--- START ---
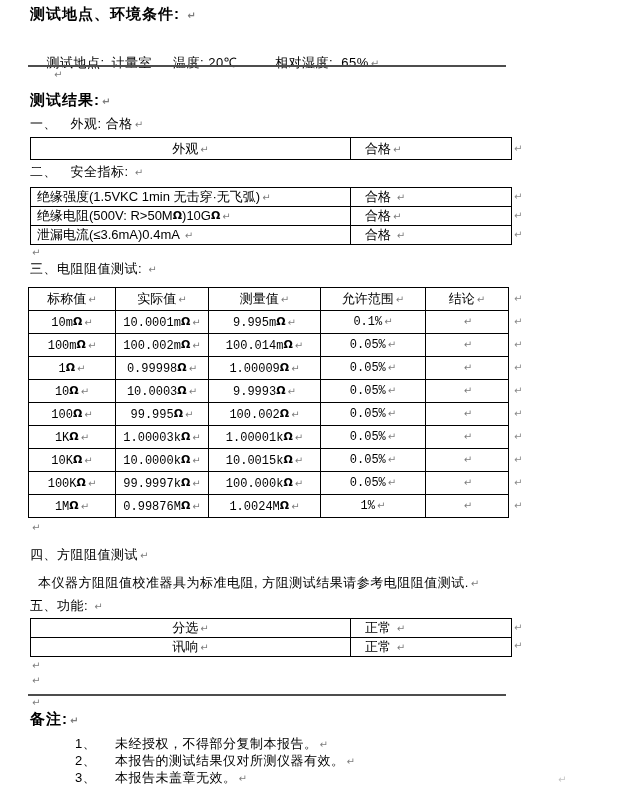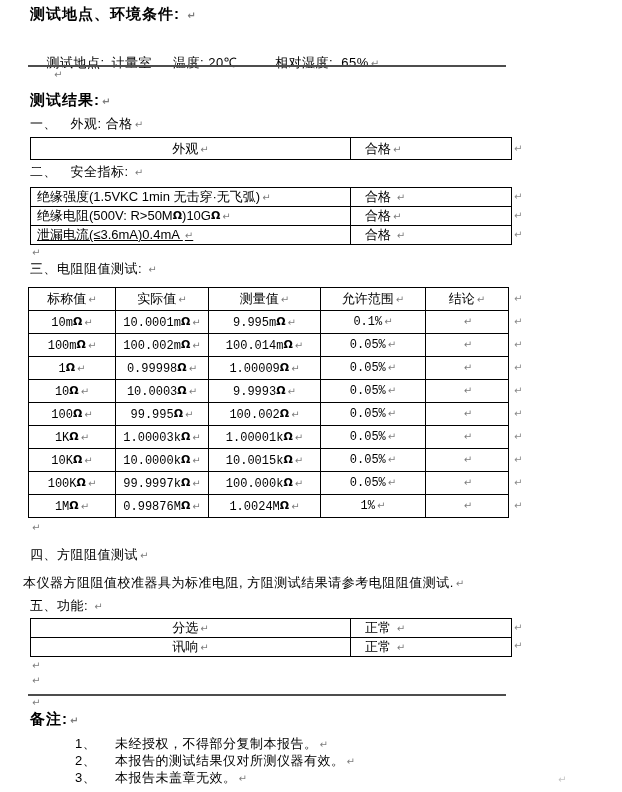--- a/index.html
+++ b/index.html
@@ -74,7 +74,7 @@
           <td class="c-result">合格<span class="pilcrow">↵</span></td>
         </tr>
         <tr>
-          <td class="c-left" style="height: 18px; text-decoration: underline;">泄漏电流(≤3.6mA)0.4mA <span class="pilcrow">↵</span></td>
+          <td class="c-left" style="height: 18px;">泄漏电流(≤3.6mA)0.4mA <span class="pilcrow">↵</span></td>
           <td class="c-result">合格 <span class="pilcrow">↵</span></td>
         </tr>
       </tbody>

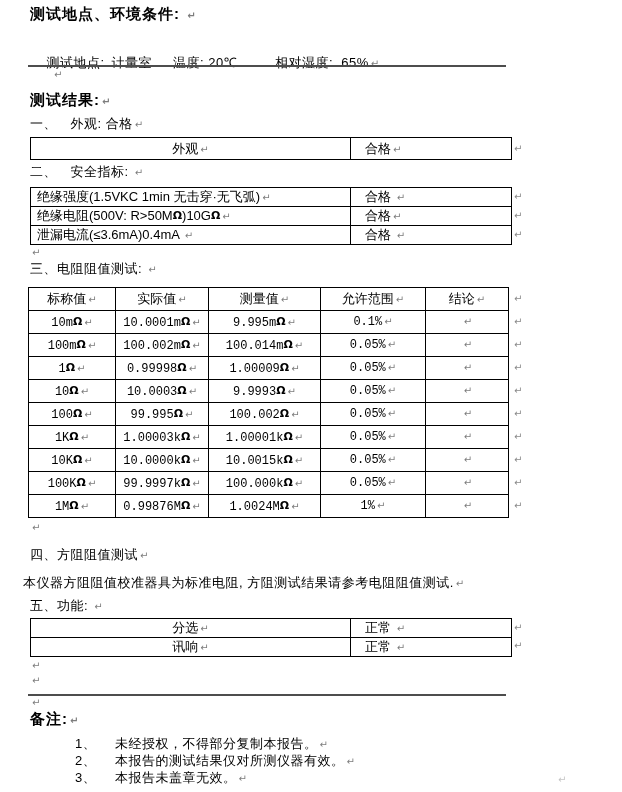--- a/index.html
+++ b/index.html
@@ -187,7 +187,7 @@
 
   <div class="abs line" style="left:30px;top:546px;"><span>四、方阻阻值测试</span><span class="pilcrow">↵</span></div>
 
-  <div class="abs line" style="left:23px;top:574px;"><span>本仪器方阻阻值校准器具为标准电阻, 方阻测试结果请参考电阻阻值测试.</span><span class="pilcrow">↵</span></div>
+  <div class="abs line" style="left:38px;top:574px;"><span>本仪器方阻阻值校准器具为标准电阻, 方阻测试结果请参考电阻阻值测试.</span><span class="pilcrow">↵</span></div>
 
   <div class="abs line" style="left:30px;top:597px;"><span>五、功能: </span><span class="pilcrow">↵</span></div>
--- END ---
» **Task**
A single number is the answer: how many lines in the records above contain the word "height".

» **Solution to this exercise**
2